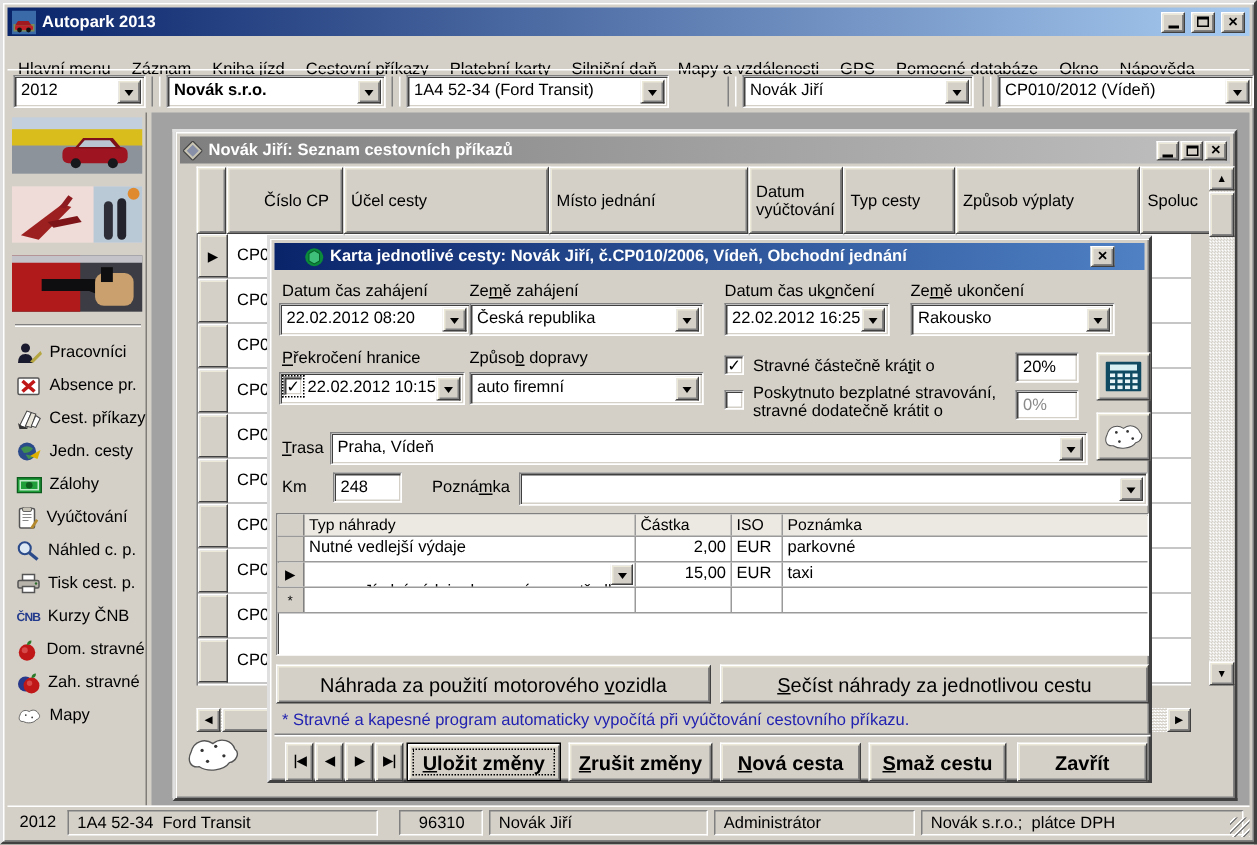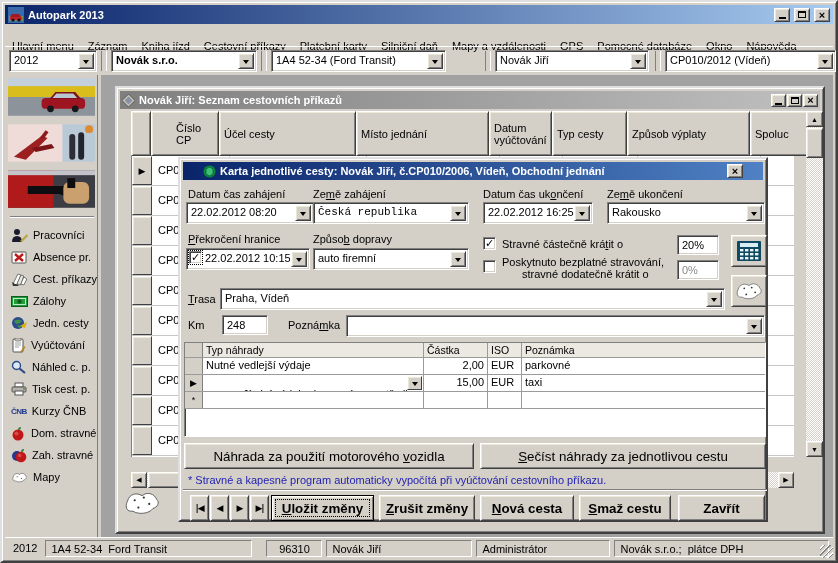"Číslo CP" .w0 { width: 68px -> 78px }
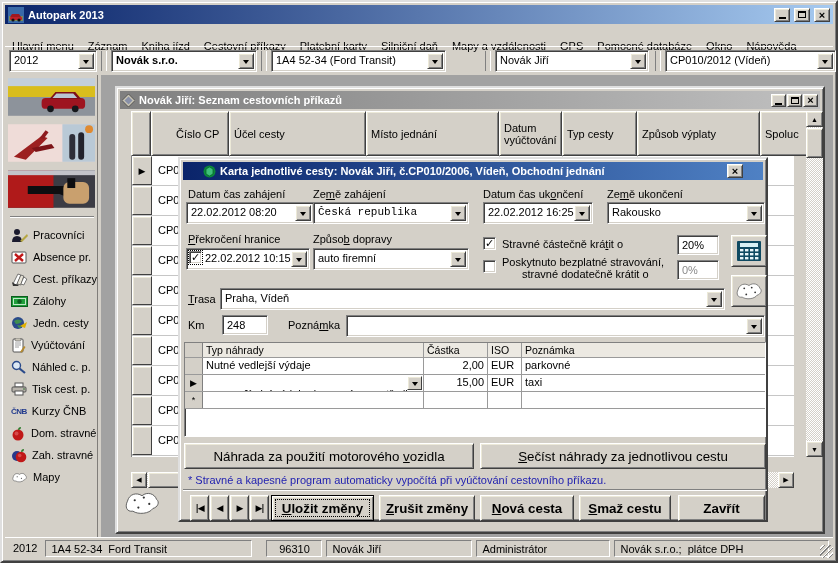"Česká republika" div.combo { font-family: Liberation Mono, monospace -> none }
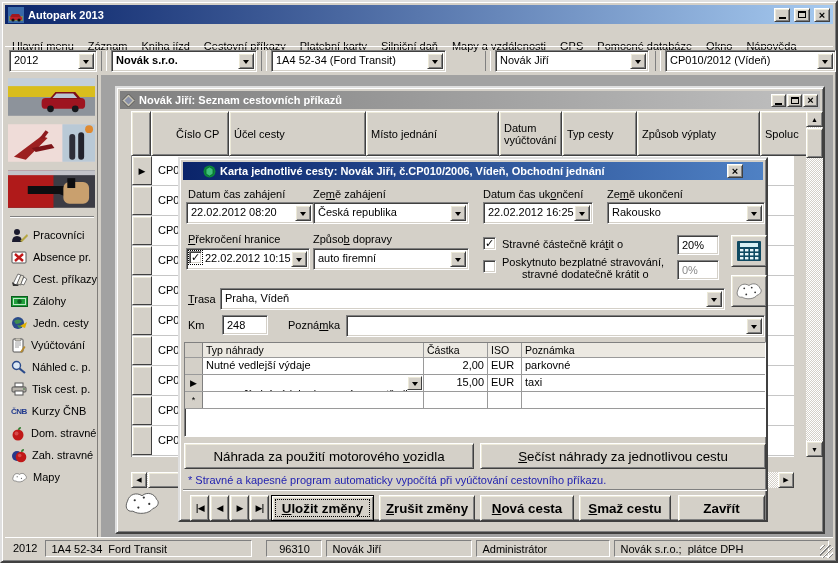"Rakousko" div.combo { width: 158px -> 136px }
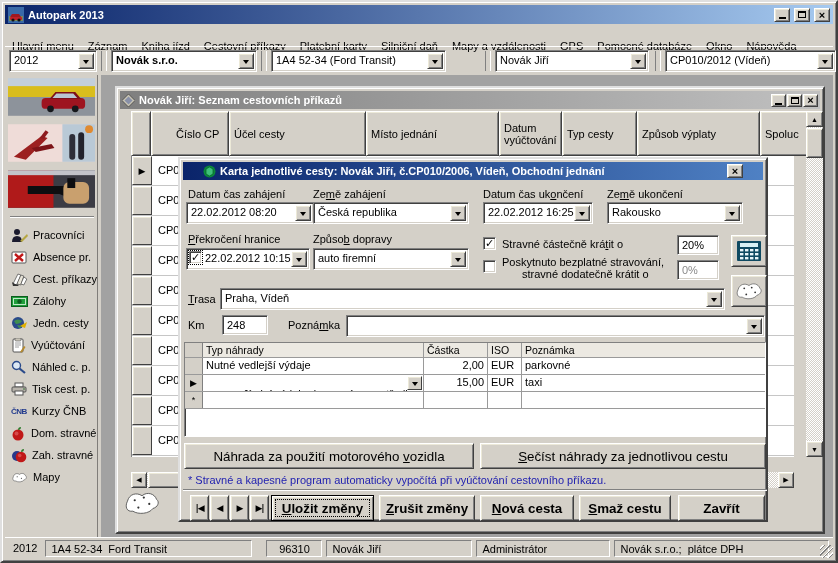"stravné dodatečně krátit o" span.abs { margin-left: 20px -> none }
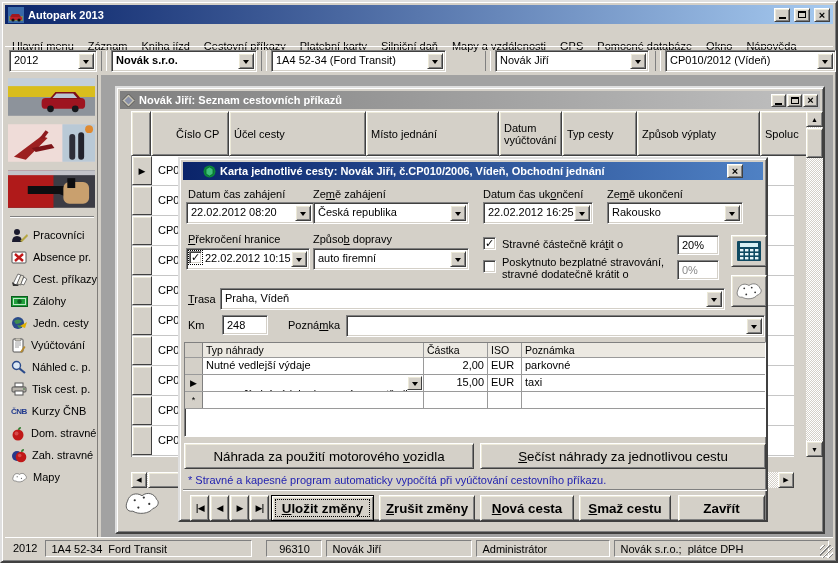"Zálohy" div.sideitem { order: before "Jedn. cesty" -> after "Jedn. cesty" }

---------------

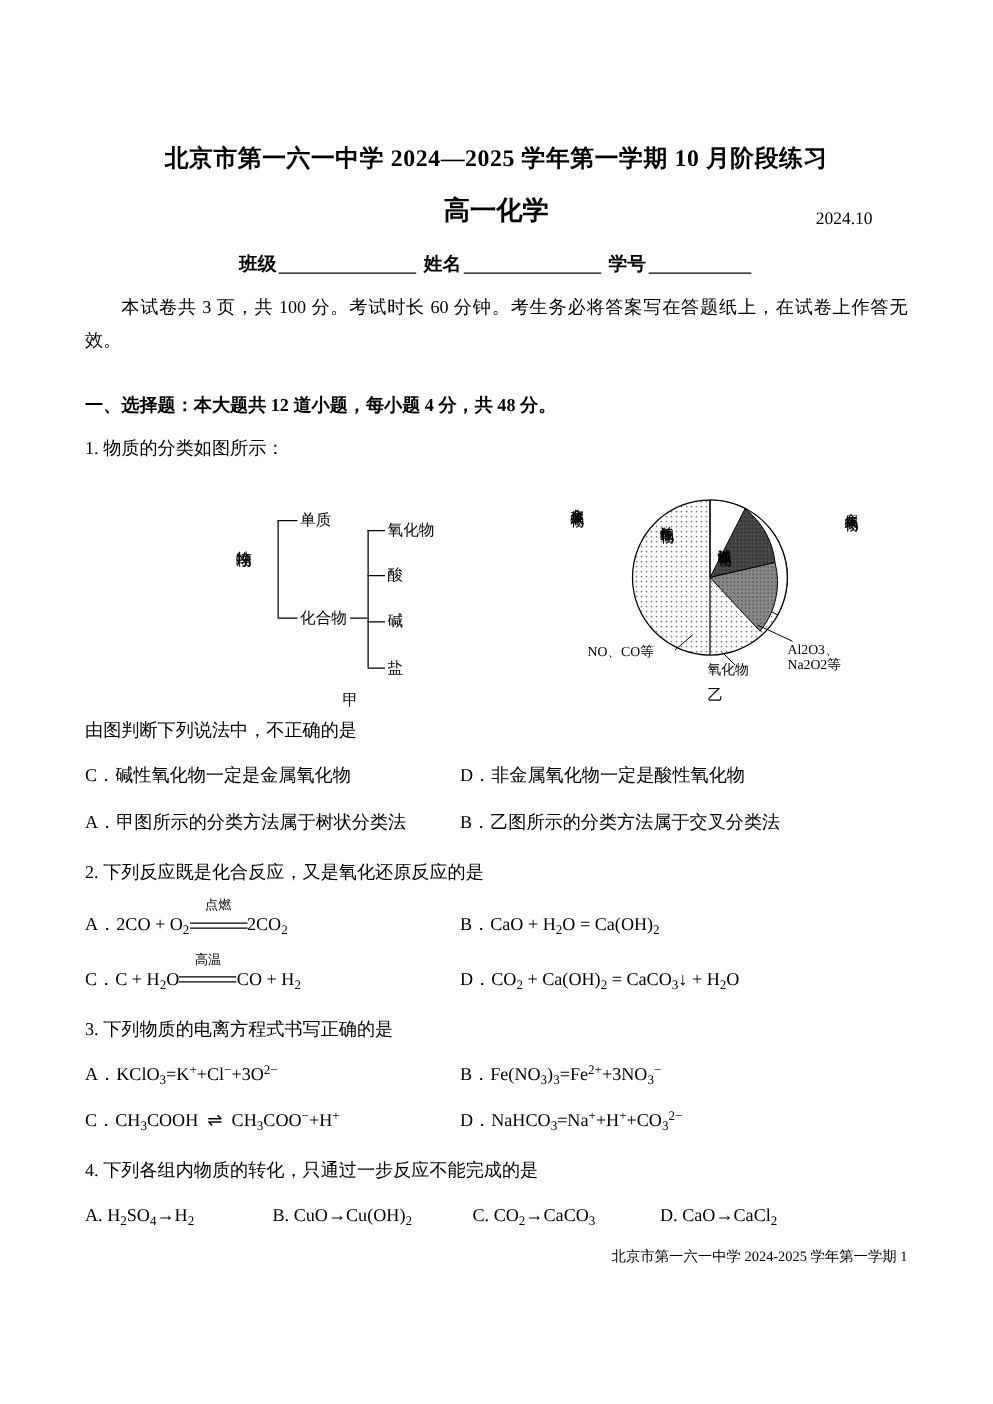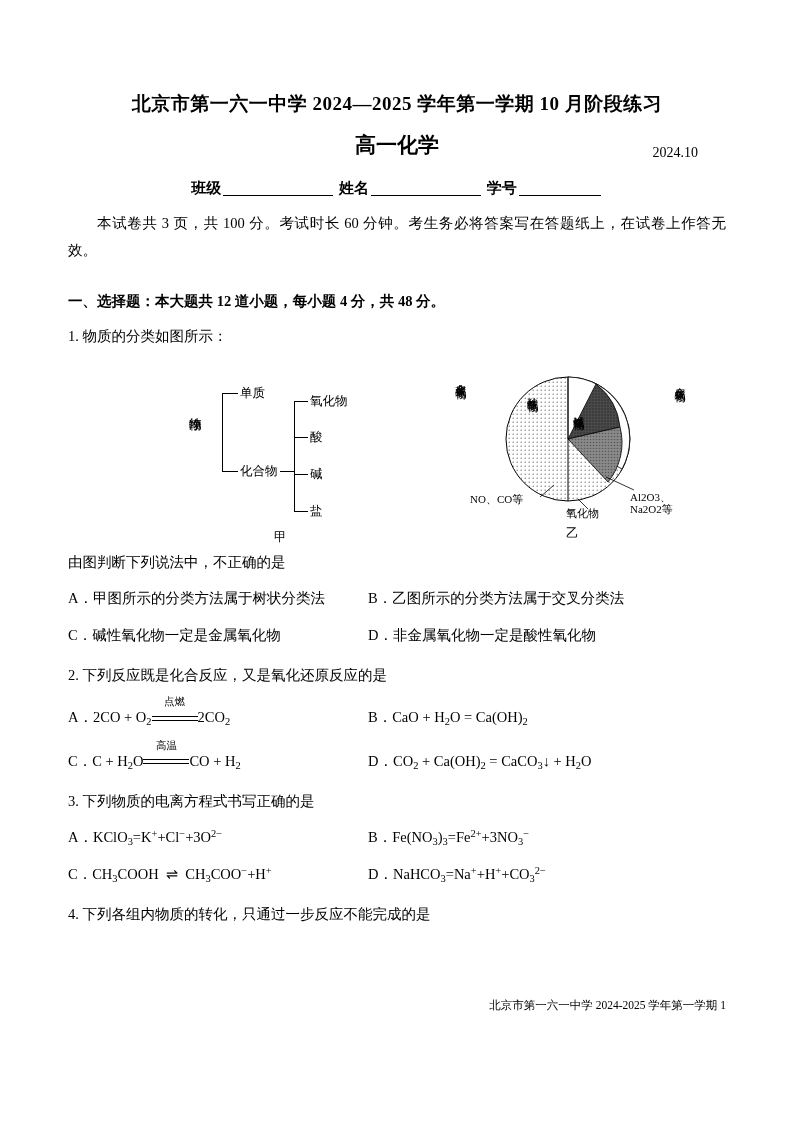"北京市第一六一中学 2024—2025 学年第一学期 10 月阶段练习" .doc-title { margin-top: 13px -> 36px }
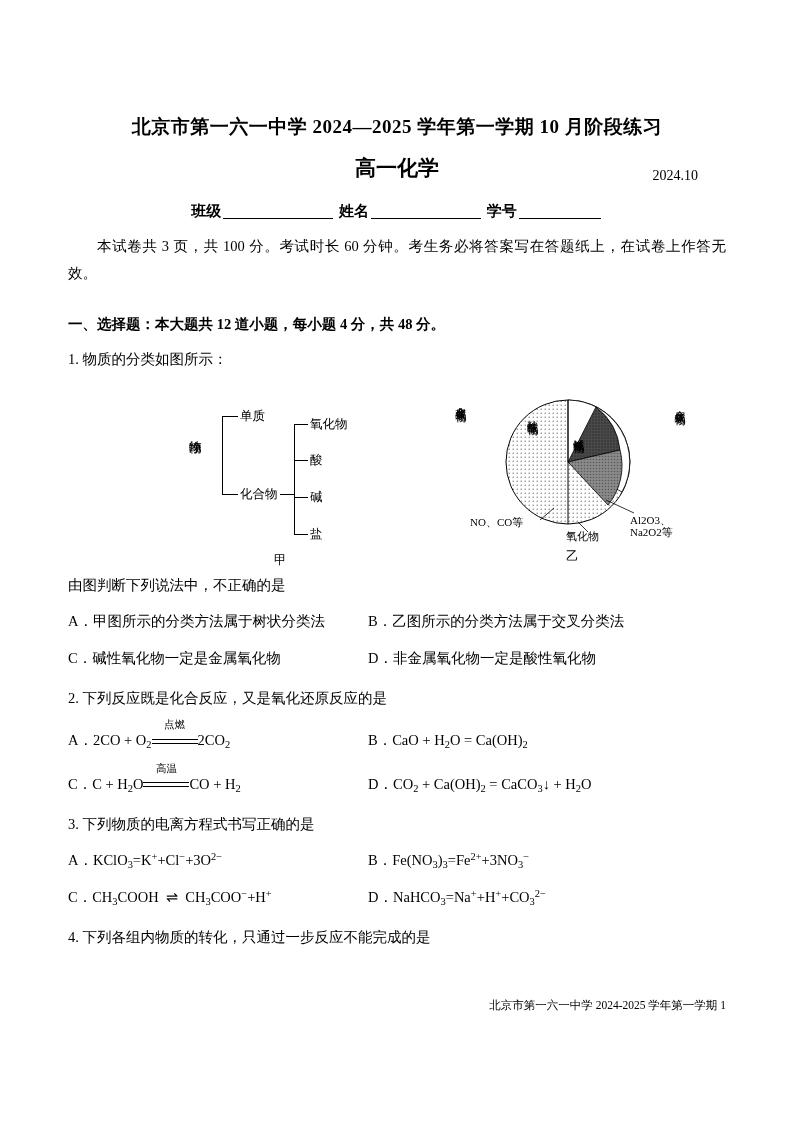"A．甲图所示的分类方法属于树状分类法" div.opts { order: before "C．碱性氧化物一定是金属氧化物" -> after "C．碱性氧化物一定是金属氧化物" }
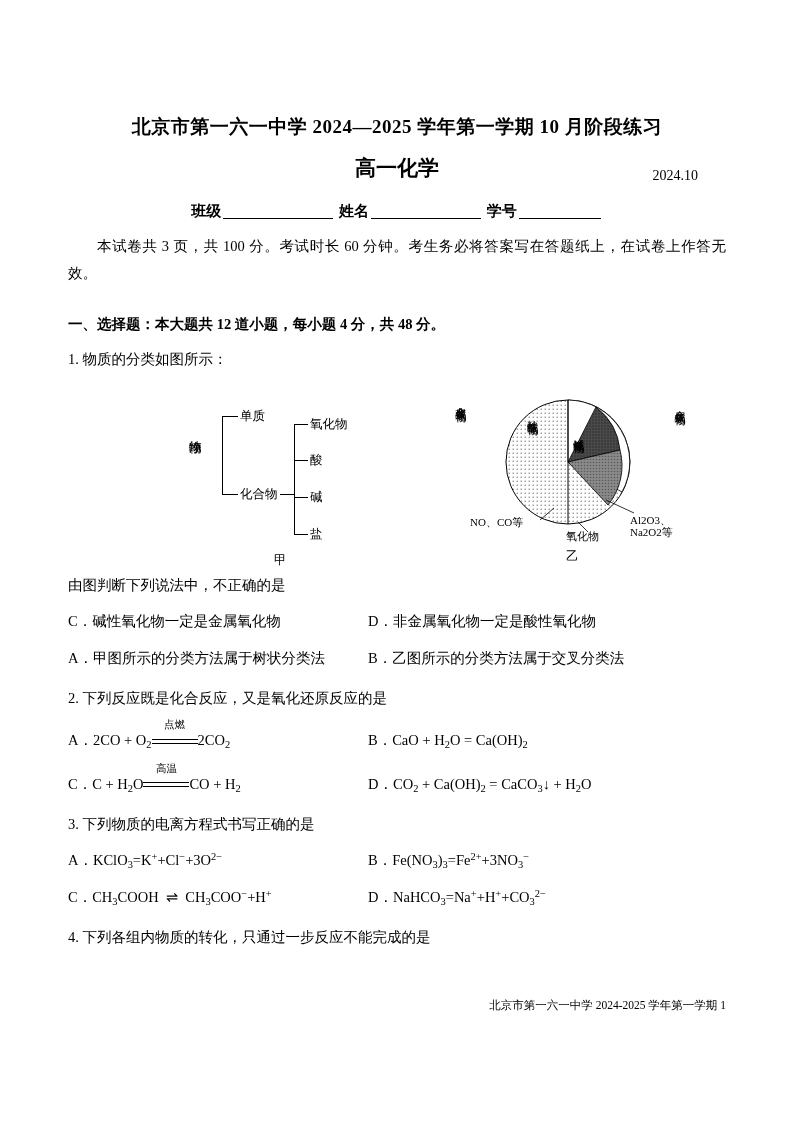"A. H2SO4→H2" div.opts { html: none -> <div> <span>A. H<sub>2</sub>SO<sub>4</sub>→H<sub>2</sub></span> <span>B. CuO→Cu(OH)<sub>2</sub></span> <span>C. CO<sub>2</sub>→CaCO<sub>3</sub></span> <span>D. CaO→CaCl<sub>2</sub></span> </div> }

---------------

_WHAT TO WORK ON_:
Of the lines above, copy only those from the one holding "2024—2025 学年第一学期 10" to the one holding "html: none ->", both included, and exclude every image.

_SOLUTION TO THIS PROBLEM_:
"北京市第一六一中学 2024—2025 学年第一学期 10 月阶段练习" .doc-title { margin-top: 13px -> 36px }
"A．甲图所示的分类方法属于树状分类法" div.opts { order: before "C．碱性氧化物一定是金属氧化物" -> after "C．碱性氧化物一定是金属氧化物" }
"A. H2SO4→H2" div.opts { html: none -> <div> <span>A. H<sub>2</sub>SO<sub>4</sub>→H<sub>2</sub></span> <span>B. CuO→Cu(OH)<sub>2</sub></span> <span>C. CO<sub>2</sub>→CaCO<sub>3</sub></span> <span>D. CaO→CaCl<sub>2</sub></span> </div> }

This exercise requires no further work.